__EXERCISE DETAILS__. Exercise in exact copying: restate word for word only the lines below from the one containing "html: none ->" through the one containing "font-weight: normal ->", omitting any pictures.

__SOURCE MATERIAL__.
###

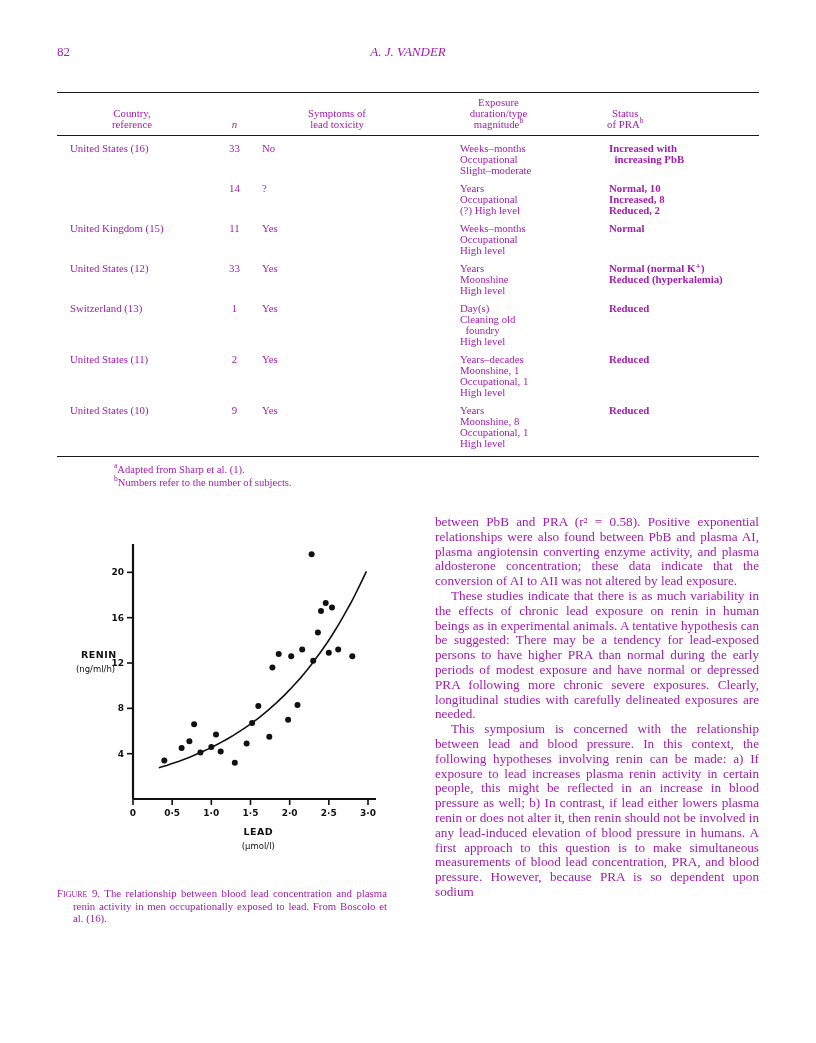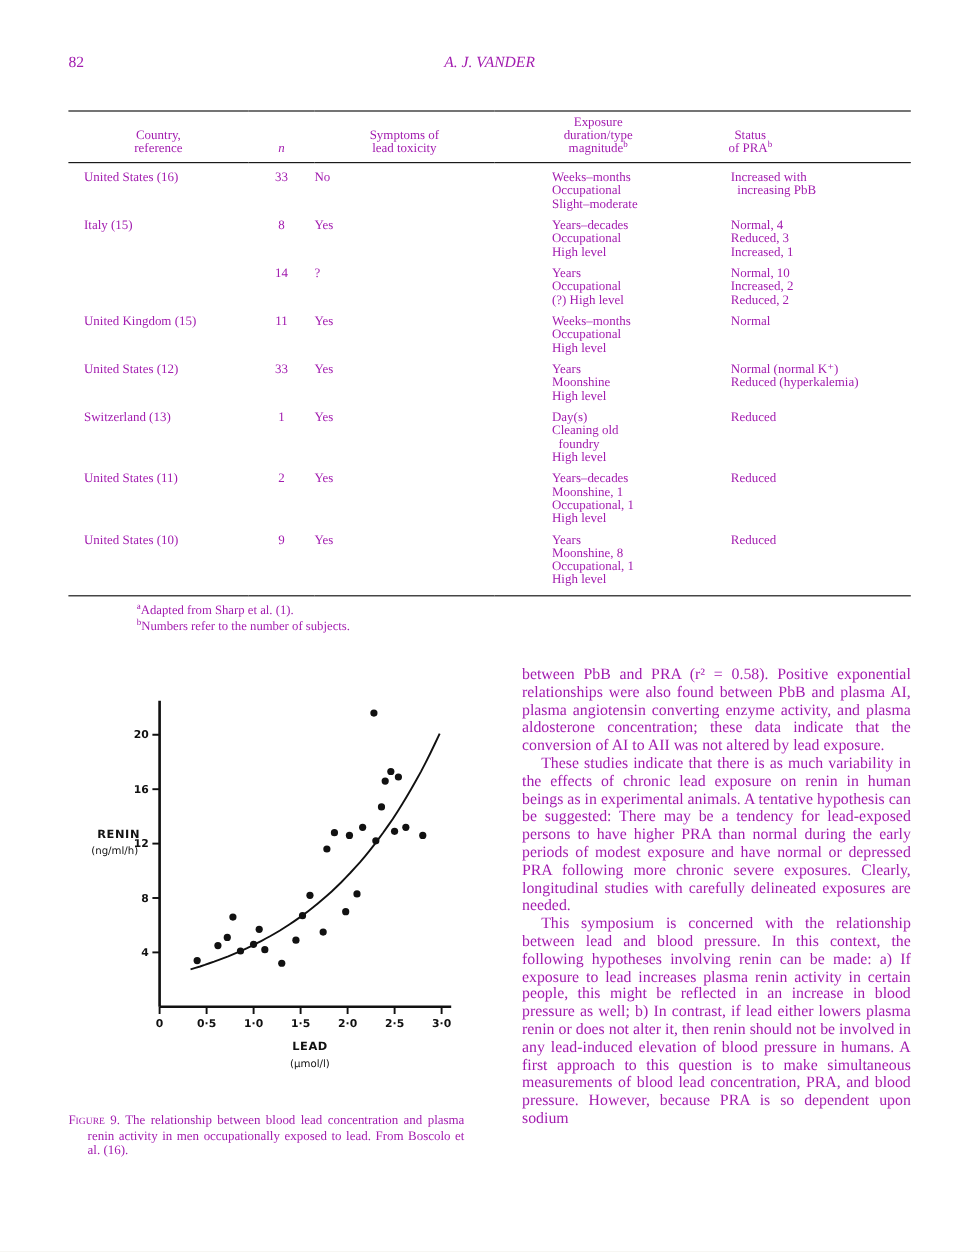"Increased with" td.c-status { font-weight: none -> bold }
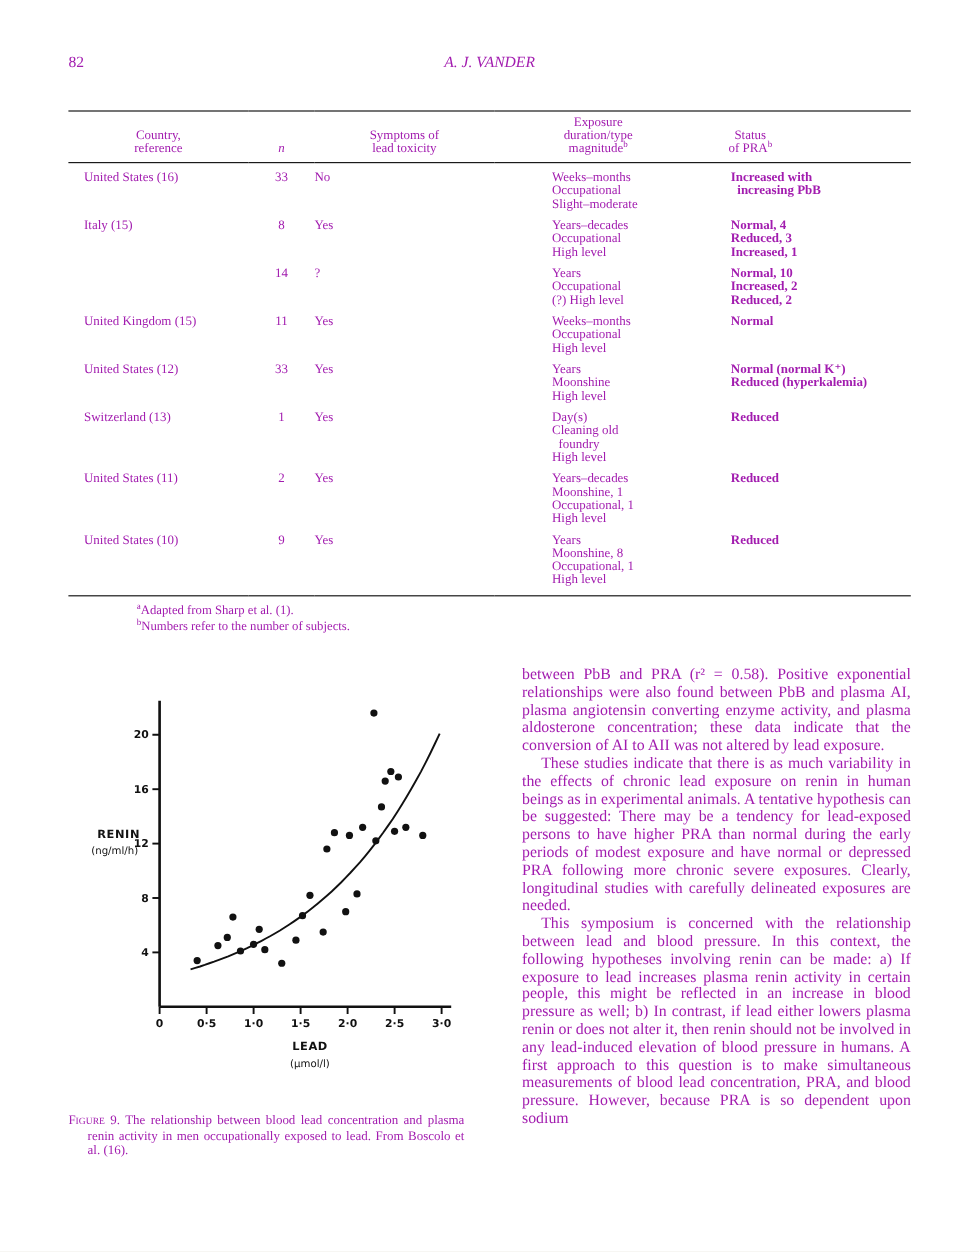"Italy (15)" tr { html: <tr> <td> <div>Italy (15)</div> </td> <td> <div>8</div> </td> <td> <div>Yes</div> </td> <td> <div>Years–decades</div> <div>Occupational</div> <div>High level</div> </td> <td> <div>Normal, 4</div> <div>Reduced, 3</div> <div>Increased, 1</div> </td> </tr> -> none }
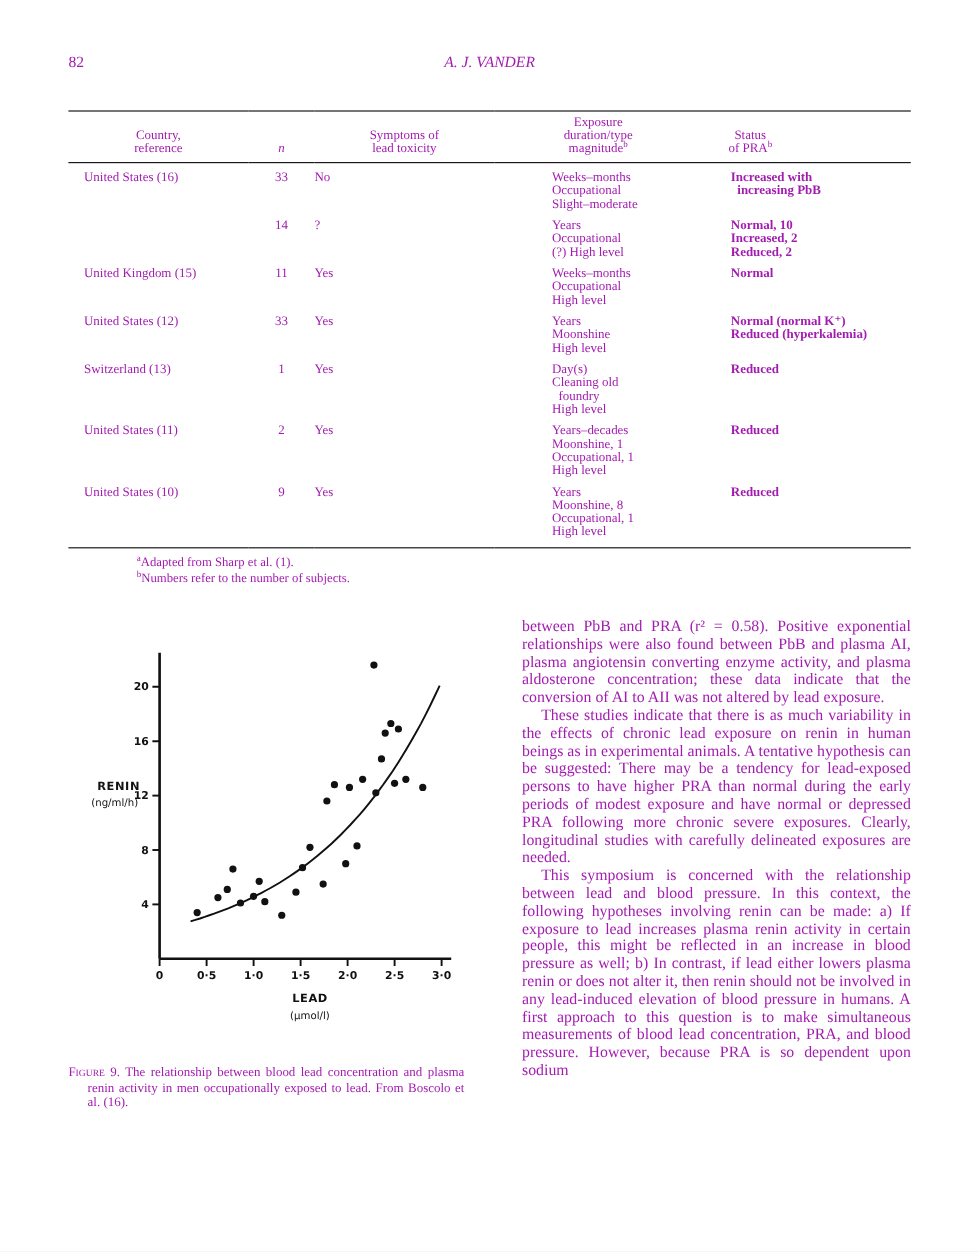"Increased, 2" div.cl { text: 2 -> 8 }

###

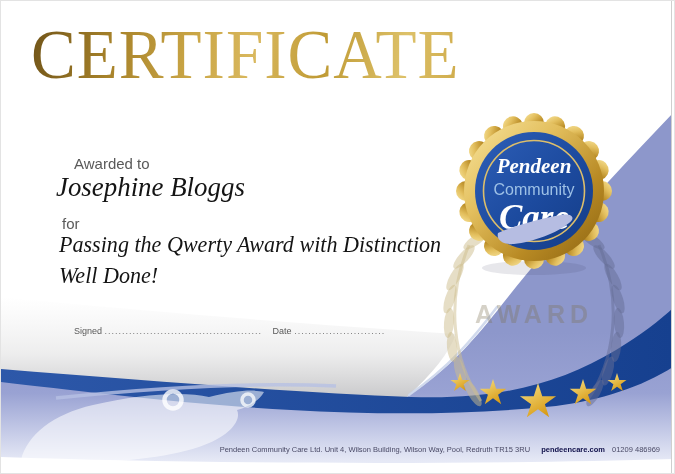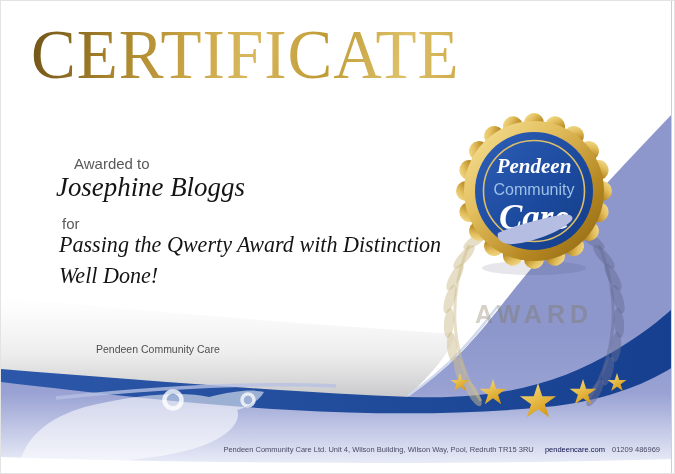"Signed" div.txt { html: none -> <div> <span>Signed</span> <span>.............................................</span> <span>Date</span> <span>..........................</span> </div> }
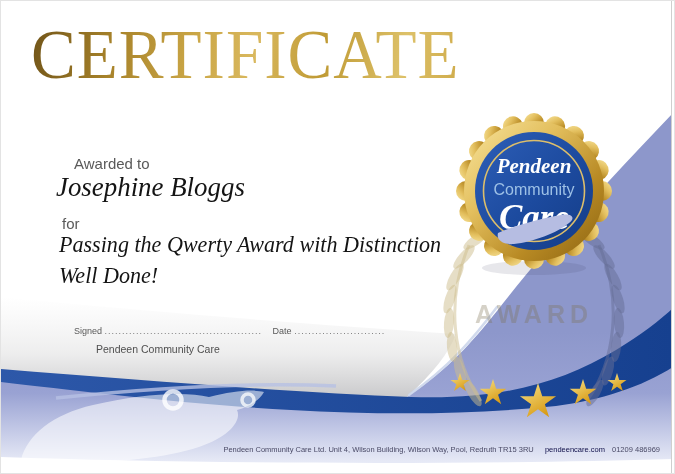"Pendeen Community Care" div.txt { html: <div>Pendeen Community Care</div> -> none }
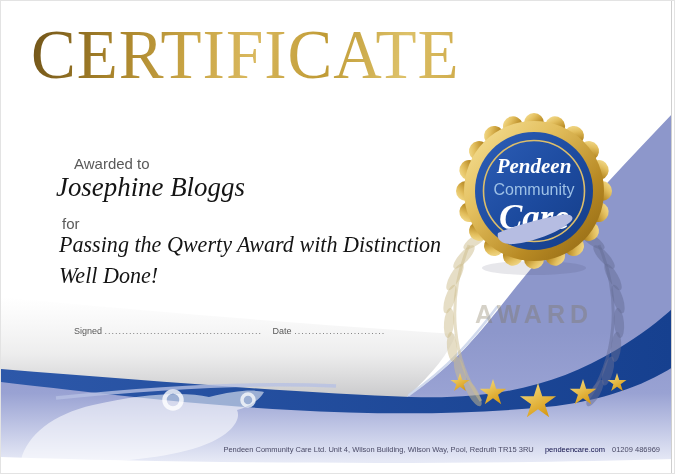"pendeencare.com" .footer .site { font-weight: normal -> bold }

###

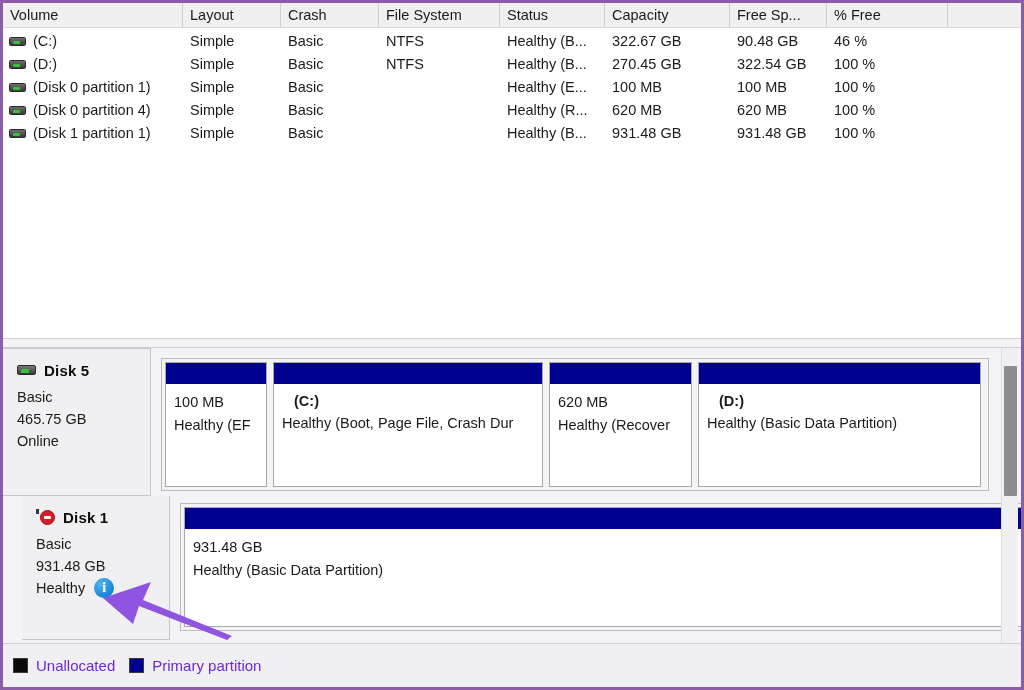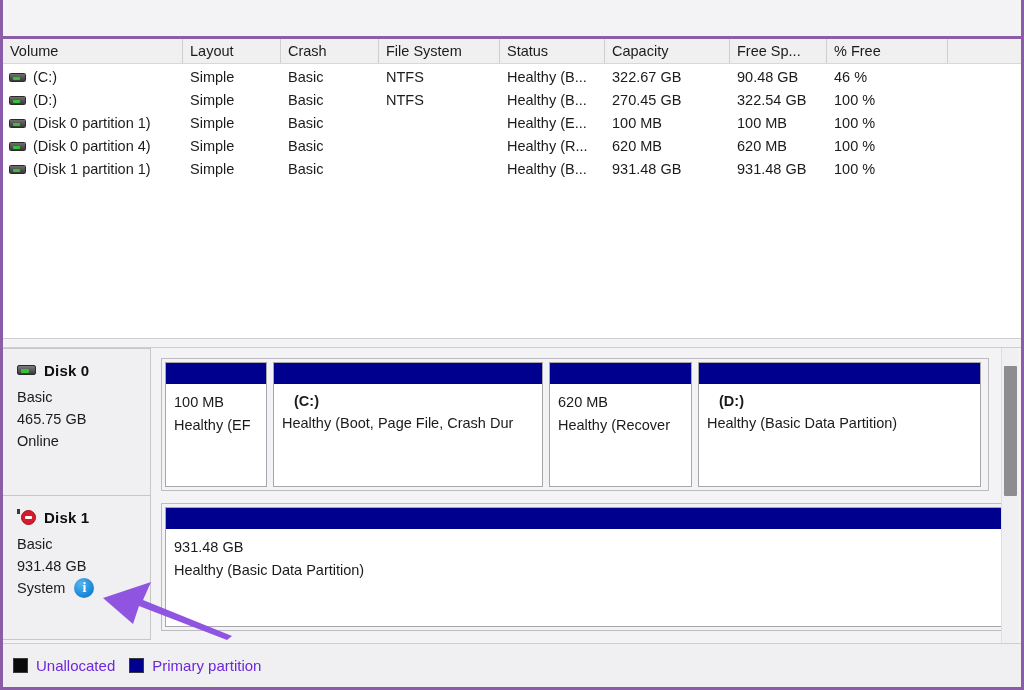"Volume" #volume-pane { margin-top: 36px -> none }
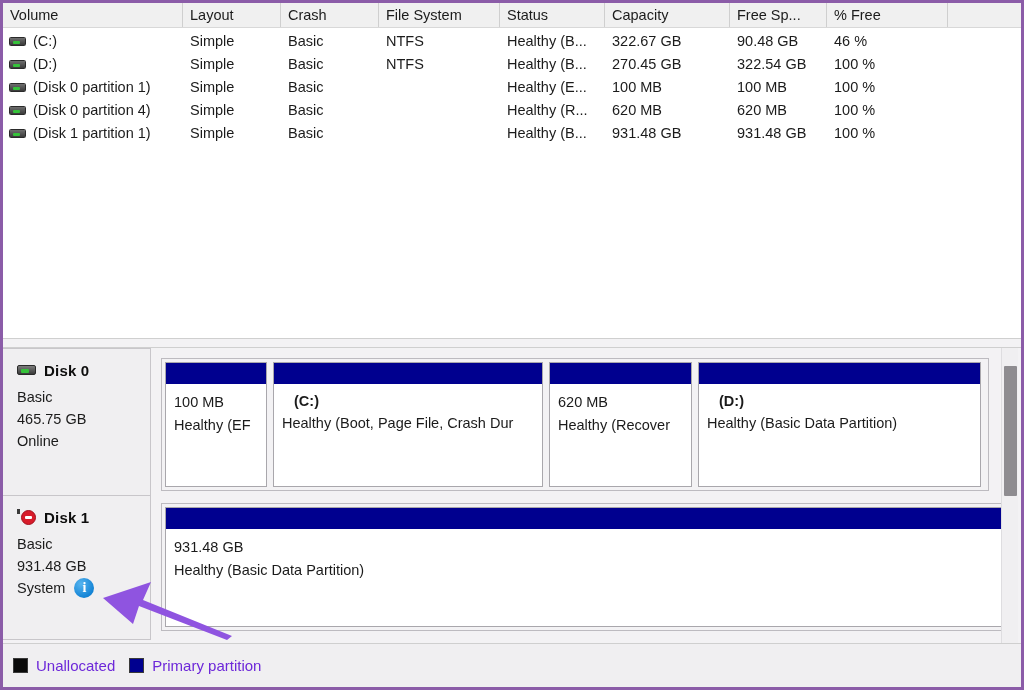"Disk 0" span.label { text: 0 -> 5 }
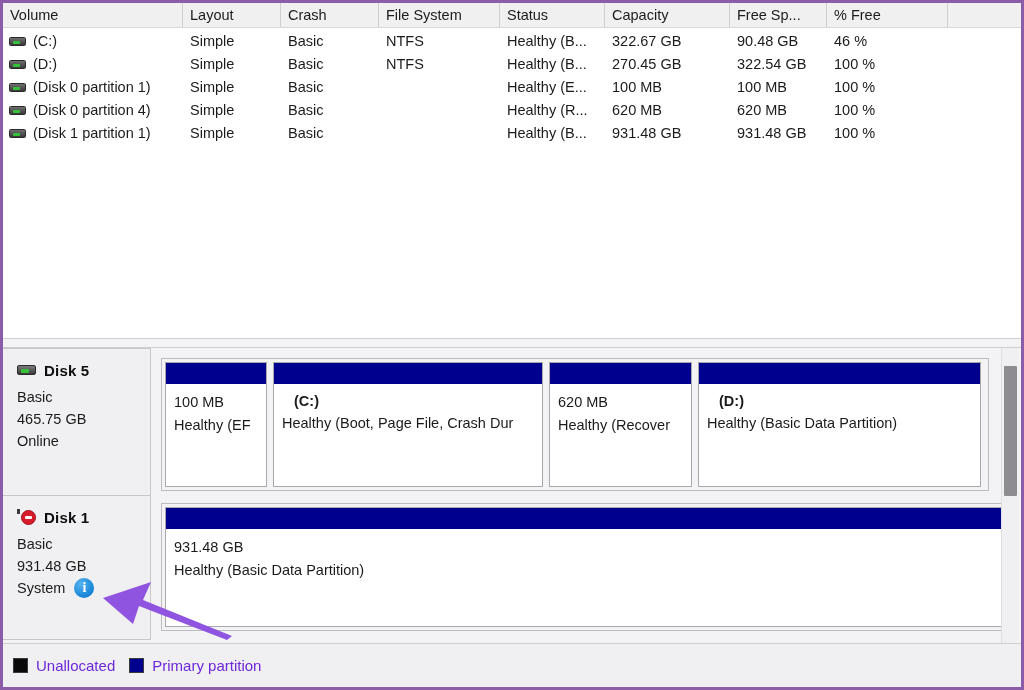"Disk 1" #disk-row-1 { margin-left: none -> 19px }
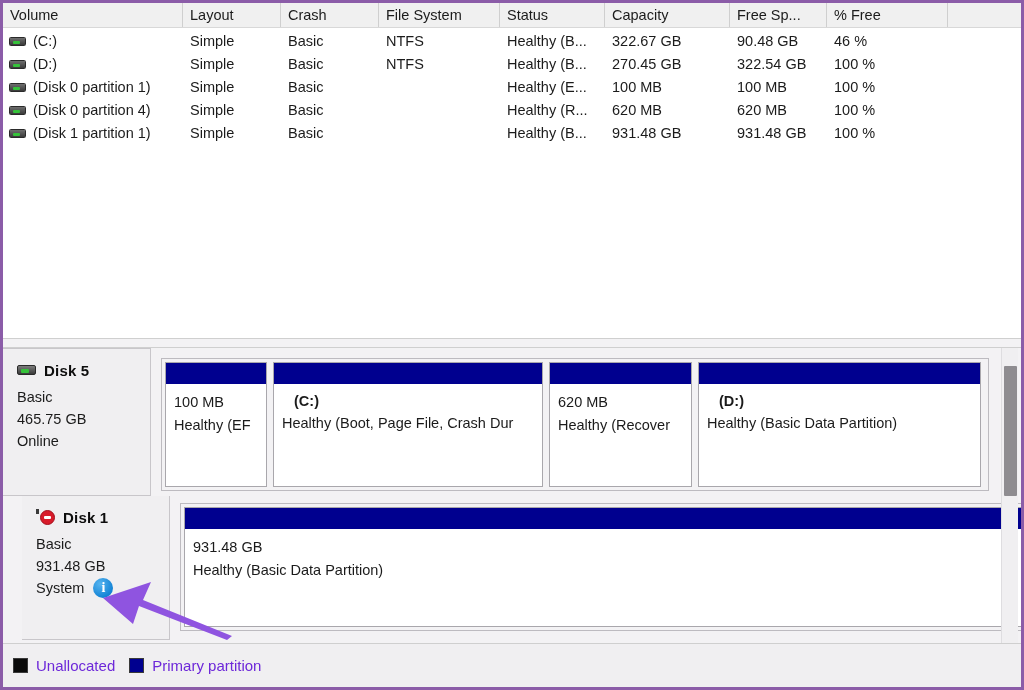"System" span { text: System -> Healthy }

###

__PROBLEM SOLUTION__.
"Signed" div.txt { html: none -> <div> <span>Signed</span> <span>.............................................</span> <span>Date</span> <span>..........................</span> </div> }
"Pendeen Community Care" div.txt { html: <div>Pendeen Community Care</div> -> none }
"pendeencare.com" .footer .site { font-weight: normal -> bold }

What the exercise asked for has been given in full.